Story played a role in –an annoying role, filled with broad accents and some frustrating missions, such as an escort mission that still stands out for me as one of the worst of its type in any game. The Avalanche team acknowledges that said mission was not their best moment–and also acknowledges that telling a story is tricky in an open-world game that gives the player so much freedom and power. Story allows Avalanche to funnel players through key set pieces and fully designed spaces. But, as Shakir says, a story also provides a punch line. “If you remove it completely, then it’s just some guy running aimlessly around shooting in all directions. You need the backbone and you need context. And I think with Just Cause 3 in particular, digging a little deeper on who Rico is as a person, perhaps not via Rico specifically, since he’s an action movie hero kind of person, but maybe with people from his past, can give you an idea about who he is. Blowing up things can be a little more interesting when you have that background.”

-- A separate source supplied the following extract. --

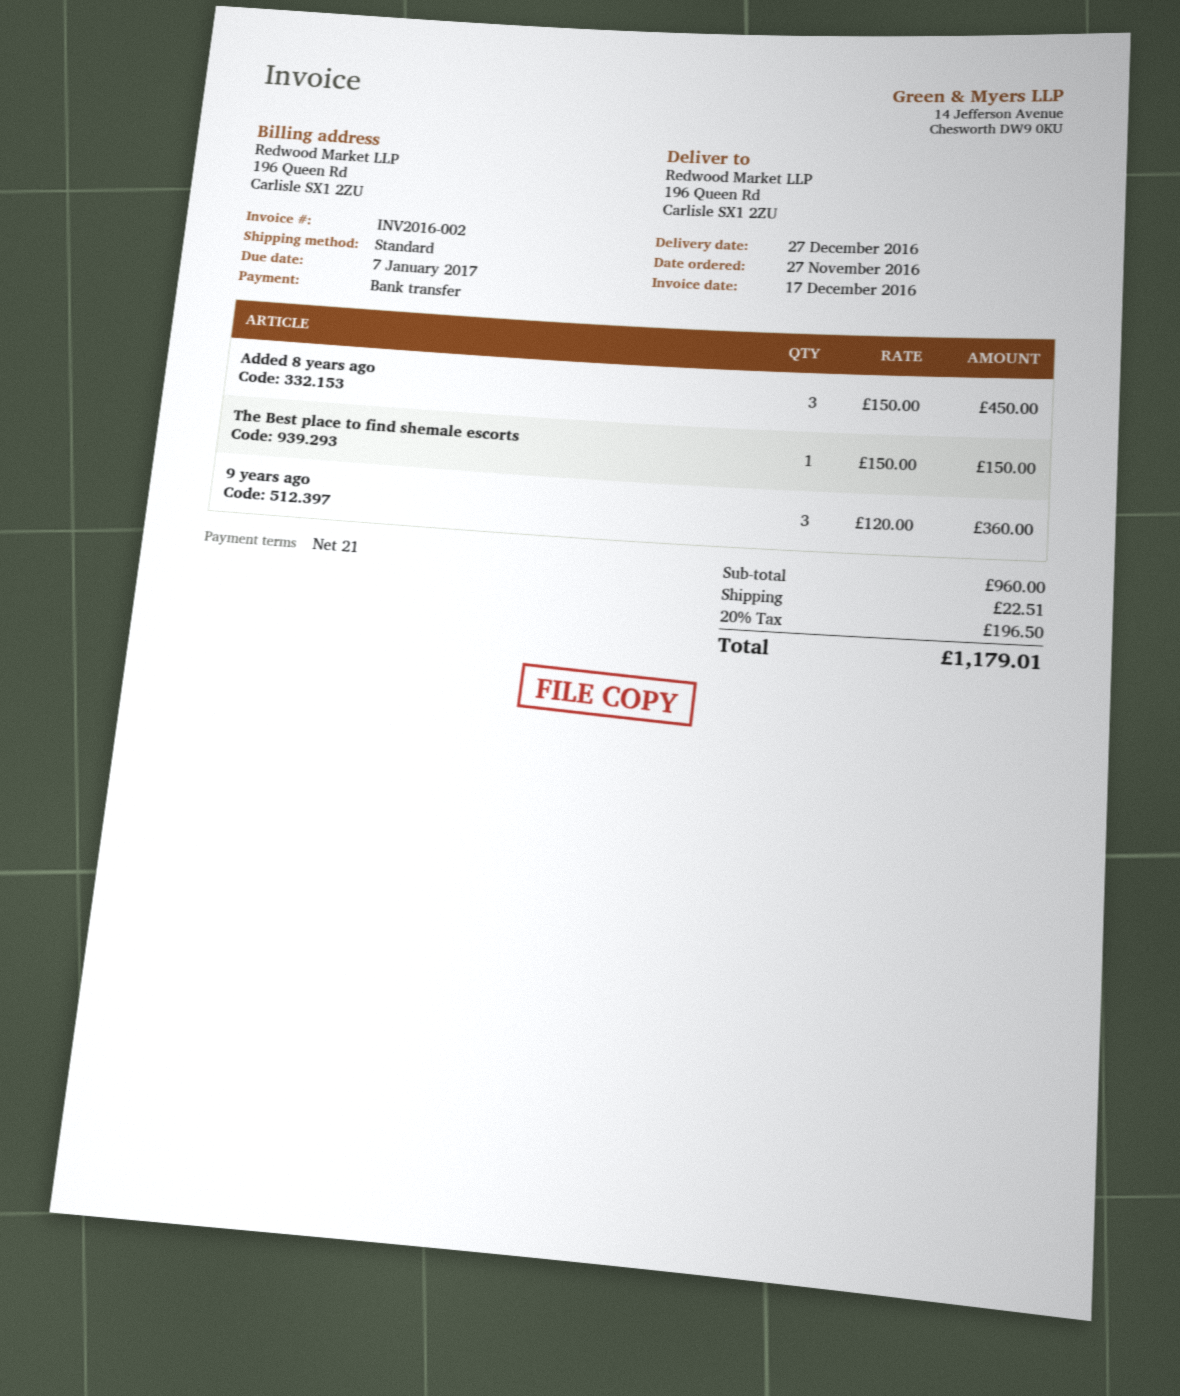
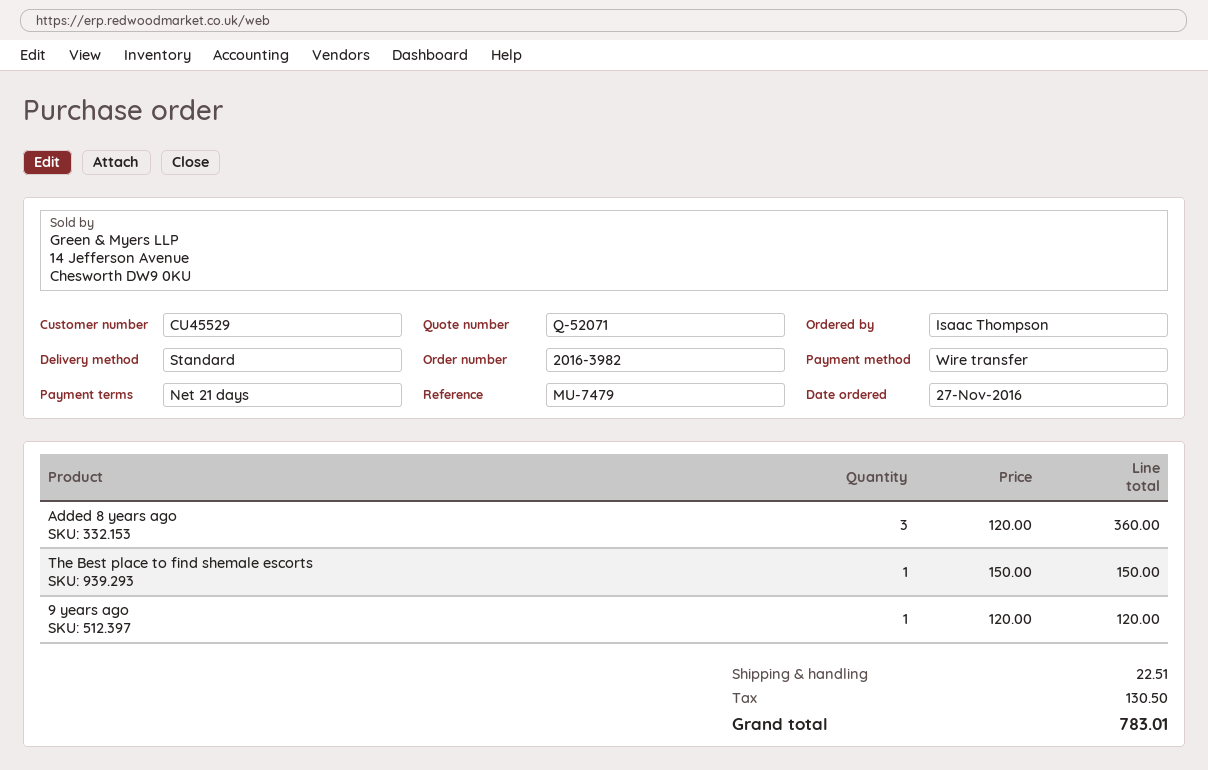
Added 8 years ago: 3 x 150.00 = 450.00 -> 3 x 120.00 = 360.00
9 years ago: 3 x 120.00 = 360.00 -> 1 x 120.00 = 120.00
tax: 196.50 -> 130.50
total: 1179.01 -> 783.01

That’s not to say that Just Cause 3 is going all serious; that kind of storytelling wouldn’t be consistent with the silliness inherent to the gameplay. There is lots of camp and comic relief, though Avalanche is granting a certain kind of logic to Rico’s behavior. In Just Cause 2, Rico was practically a bad guy himself, destroying Panau with no thought to how that might affect its residents. (He fought for their freedom, but freedom on an island wasted by explosions and annihilated villages doesn’t sound very appealing.) Avalanche actually put some thought into this aspect of Just Cause 3. You’re not hurting civilians by destroying their villages: You’re hurting the island’s dictator and his evil forces by destroying their bases and supply lines.

December 1st: It’s an easy date to remember, so there’s no reason to forget Just Cause 3’s release date. When the holidays approach, you can spend them getting to know every nook and cranny of the island of Medici, a very nice place to blow stuff up.